Peter Jackson's 48fps Presentation Of 'The Hobbit' At CinemaCon Gets A Mixed Response
NEWS BY KEVIN JAGERNAUTH | APRIL 24, 2012 4:58 PM

While the fact that Peter Jackson was shooting the upcoming "The Hobbit" films in 3D at 48 frames-per-second rate instead of the standard 24 frames-per-second has been around since proudction started, it gained a bit more steam last week. There were concerns about how prepared (or not) theaters would be for the blockbuster film come December, to show it in the format that Jackson intends it be viewed. The short version is that exhibitors/theater owners will need to upgrade the software on their 3D projectors to handle 48fps, and it's not cheap (about $10,000). However, the selling point is that 48 fps offers a crisp viewing experience, free of any motion artifiacts, juttering or any other anomalies sometimes present in 24 fps screenings. Win/win right? Unfortunately for Jackson, it's not quite a slam dunk. Presenting 10 minutes of footage today in the fancy new format at CinemaCon, the screening left many unimpressed.

On the more negative end of the spectrum was Devin Faraci who took to Twitter to say "Oh no. Not a fan of 48fps. Oh no no no," adding that "THE HOBBIT, frankly, did not look cinematic." Over on his Badass Digest blog he elaborated his thoughts, and essentially, the crisper looking image had the odd effect of making everything seem almost too realistic. "The 48fps footage I saw looked terrible. It looked completely non-cinematic. The sets looked like sets," he explained.

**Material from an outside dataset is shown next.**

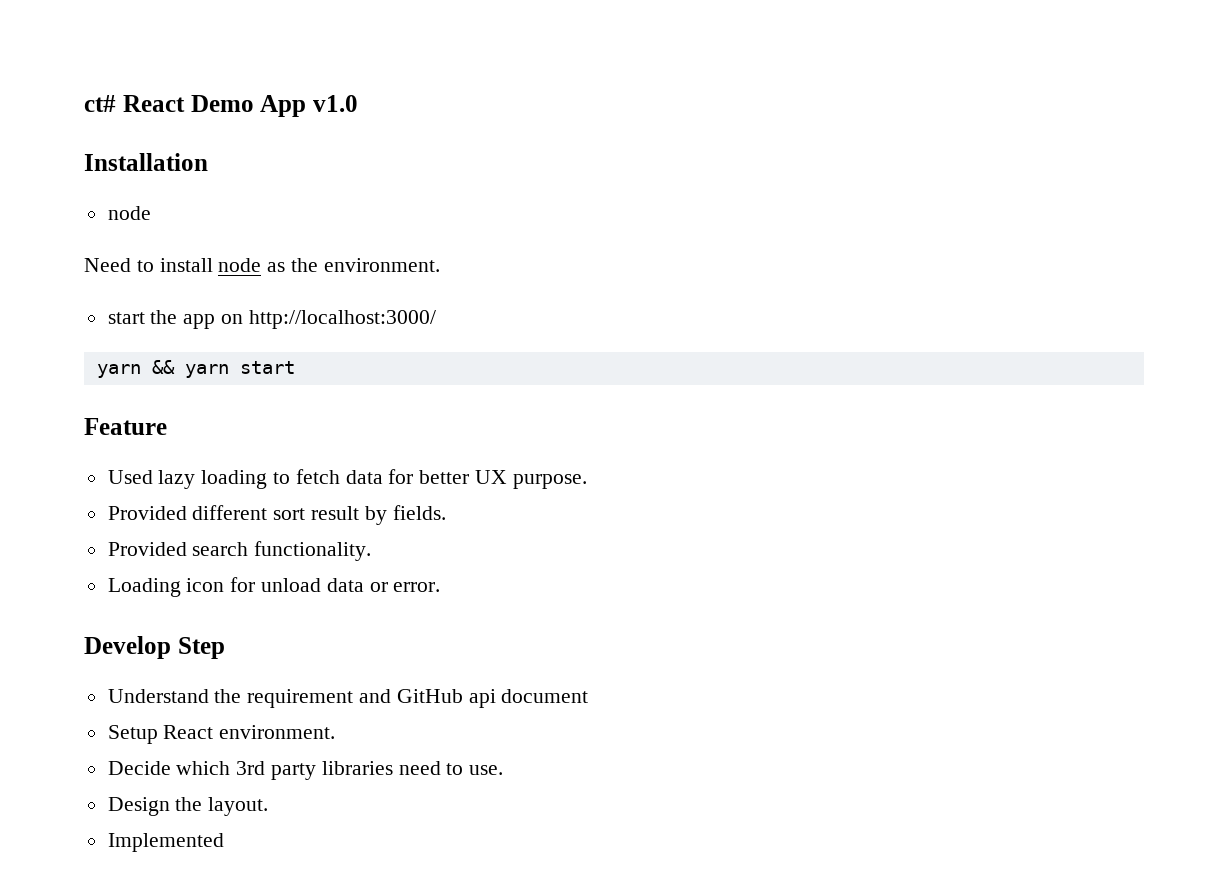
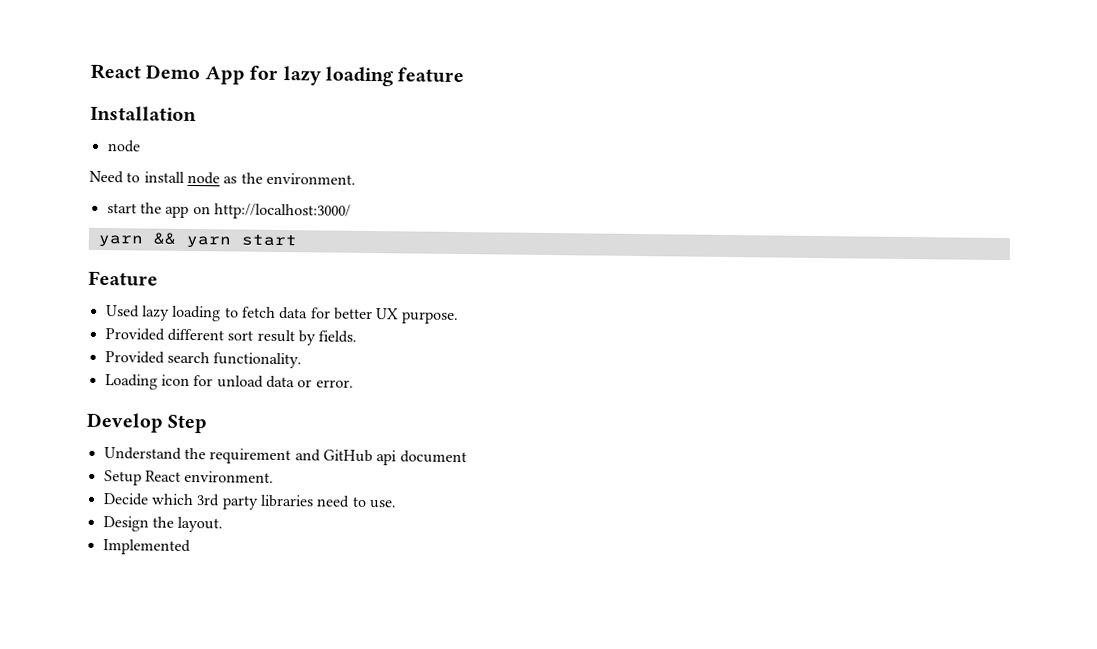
[84,95,116,112] ct# -> (90, 71) none
[313,95,358,112] v1.0 -> [249,65,465,87] for lazy loading feature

But response from the rest of the crowd, even if negative, was toned with a bit of caution as well. Josh Dickey at Variety had a myriad of thoughts tweeting, "Great Scott, THE HOBBIT in 48 frames-per-second is a thing to behold. Totally different experience. Not all will like the change. 48 fps has an immediacy that is almost jarring. And lighting it just right will be a learning process, as 3D was and still is. 48 fps also, unfortunately, looks a bit like television. But it does bring 3D to a different level."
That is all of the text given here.